Mobility in post-pandemic economic reopening under social distancing guidelines: Congestion, emissions, and contact exposure in public transit
The COVID-19 pandemic has raised new challenges for urban transportation — “back to the office” policies, staggered teleworking hours, and social distancing requirements on public transit may exacerbate traffic congestion and emissions due to shifts in travel modes and behaviors.
A team consisting of C2SMART members Ding Wang, Yueshuai Brian He, Jingqin Gao, Joseph Chow, Kaan Ozbay, and researchers from Cornell University, proposed a simulation tool for evaluating trade-offs between traffic congestion, emissions, and COVID-19 spread mitigation policies which impact travel behavior. Their research has been published in the November 2021 volume of the Transportation Research Part A journal.

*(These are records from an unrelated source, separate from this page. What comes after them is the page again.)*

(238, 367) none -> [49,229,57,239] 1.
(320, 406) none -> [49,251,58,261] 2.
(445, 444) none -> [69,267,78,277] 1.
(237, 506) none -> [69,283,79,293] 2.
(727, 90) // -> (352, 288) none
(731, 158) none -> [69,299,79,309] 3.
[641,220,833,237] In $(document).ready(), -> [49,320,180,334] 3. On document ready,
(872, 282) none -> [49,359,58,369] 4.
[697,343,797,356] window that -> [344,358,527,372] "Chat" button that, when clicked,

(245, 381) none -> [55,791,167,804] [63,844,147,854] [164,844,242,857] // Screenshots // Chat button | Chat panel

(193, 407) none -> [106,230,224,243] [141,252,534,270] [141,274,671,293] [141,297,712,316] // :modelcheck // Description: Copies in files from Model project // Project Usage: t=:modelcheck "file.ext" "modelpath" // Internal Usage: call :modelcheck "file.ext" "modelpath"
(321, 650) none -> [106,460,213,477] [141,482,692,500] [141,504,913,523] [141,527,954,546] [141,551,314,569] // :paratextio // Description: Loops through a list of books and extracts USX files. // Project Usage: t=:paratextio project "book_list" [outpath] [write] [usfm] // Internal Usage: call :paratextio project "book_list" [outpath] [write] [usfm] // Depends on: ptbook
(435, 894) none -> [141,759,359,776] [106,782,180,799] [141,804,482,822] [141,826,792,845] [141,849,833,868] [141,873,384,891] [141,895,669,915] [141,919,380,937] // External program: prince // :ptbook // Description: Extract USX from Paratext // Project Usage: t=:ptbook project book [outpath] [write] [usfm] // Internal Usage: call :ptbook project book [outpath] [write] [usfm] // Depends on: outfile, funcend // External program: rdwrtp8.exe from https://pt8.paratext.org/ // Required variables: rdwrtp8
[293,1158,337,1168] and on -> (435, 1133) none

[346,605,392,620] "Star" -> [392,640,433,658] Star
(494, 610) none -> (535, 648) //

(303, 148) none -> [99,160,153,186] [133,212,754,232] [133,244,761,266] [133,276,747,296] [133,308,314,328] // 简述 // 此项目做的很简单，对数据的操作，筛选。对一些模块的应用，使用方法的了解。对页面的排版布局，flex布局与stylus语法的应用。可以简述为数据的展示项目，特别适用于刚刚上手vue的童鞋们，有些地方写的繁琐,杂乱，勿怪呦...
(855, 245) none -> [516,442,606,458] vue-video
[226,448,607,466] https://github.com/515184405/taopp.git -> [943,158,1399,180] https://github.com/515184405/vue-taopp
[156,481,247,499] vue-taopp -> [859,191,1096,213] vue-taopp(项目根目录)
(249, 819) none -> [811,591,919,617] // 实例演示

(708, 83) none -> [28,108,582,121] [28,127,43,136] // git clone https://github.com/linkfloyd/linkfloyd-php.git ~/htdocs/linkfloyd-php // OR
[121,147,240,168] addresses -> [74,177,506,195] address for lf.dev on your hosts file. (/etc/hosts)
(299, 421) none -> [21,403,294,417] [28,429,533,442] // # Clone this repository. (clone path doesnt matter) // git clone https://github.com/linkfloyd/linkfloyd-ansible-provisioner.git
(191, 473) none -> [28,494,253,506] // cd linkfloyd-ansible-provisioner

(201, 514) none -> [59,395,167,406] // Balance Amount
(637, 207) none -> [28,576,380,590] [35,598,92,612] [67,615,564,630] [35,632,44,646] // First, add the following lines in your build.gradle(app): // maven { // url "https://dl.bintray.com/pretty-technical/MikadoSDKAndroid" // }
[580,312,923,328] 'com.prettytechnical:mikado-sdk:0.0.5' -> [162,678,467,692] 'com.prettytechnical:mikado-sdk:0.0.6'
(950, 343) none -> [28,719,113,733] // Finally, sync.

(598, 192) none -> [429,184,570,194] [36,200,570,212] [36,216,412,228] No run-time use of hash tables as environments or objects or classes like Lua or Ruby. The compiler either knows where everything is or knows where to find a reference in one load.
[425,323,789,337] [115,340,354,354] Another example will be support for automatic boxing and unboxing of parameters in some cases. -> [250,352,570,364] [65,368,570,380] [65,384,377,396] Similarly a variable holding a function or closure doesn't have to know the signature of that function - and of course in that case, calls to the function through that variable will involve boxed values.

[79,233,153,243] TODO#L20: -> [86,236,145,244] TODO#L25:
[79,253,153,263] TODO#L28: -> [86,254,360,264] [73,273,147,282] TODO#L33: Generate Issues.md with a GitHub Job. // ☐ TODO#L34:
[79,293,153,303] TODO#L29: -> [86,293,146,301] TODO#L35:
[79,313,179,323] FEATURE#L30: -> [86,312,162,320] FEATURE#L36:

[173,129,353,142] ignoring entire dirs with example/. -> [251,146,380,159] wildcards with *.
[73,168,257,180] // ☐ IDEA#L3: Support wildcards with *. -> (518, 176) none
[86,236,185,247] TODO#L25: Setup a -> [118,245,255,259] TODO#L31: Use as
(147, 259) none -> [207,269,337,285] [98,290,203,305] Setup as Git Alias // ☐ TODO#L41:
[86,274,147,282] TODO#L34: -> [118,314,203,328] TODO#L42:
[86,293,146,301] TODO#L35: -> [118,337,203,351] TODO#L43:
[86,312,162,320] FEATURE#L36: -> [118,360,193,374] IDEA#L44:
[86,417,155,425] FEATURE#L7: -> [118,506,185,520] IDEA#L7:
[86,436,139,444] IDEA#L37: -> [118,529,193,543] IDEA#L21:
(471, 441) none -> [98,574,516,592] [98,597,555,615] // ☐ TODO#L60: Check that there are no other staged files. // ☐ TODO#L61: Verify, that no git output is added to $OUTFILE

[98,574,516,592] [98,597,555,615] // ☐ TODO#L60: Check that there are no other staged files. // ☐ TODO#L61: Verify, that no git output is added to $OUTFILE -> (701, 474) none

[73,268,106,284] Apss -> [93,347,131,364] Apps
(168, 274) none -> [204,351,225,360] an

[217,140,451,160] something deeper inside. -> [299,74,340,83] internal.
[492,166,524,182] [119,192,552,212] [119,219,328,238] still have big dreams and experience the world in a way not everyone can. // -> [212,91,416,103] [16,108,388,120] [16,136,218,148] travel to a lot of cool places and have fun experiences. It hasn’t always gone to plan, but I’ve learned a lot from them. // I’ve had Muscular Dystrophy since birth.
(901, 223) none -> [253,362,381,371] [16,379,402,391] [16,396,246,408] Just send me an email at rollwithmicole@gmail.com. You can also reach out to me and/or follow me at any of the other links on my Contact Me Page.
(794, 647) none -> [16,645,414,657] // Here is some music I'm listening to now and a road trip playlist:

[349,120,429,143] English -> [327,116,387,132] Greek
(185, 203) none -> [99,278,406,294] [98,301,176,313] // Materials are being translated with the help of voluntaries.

Using New York City as a case study, the team used open-source agent-based simulation models to evaluate transportation system usage. Additionally, a Post Processing Software for Air Quality (PPS-AQ) estimation was used to evaluate air quality impacts associated with pandemic-related transportation changes.
The research also estimated system-wide contact exposure, finding that the social distancing requirement on public transit to be effective in reducing exposure but having negative impacts on congestion and emission within Manhattan and in neighborhoods at transit and commercial hubs.
The proposed integrated traffic simulation models and air quality estimation models may have the potential to help policymakers evaluate the impact of policies on traffic congestion and emissions and also to help identify transportation “hot spots,” both temporally and spatially.
The research was conducted with the support of the C2SMART University Transportation Center, and funded in part by the 55606–08-28 UTRC-September 11th grant as well as a grant from the U.S. Department of Transportation’s University Transportation Centers Program.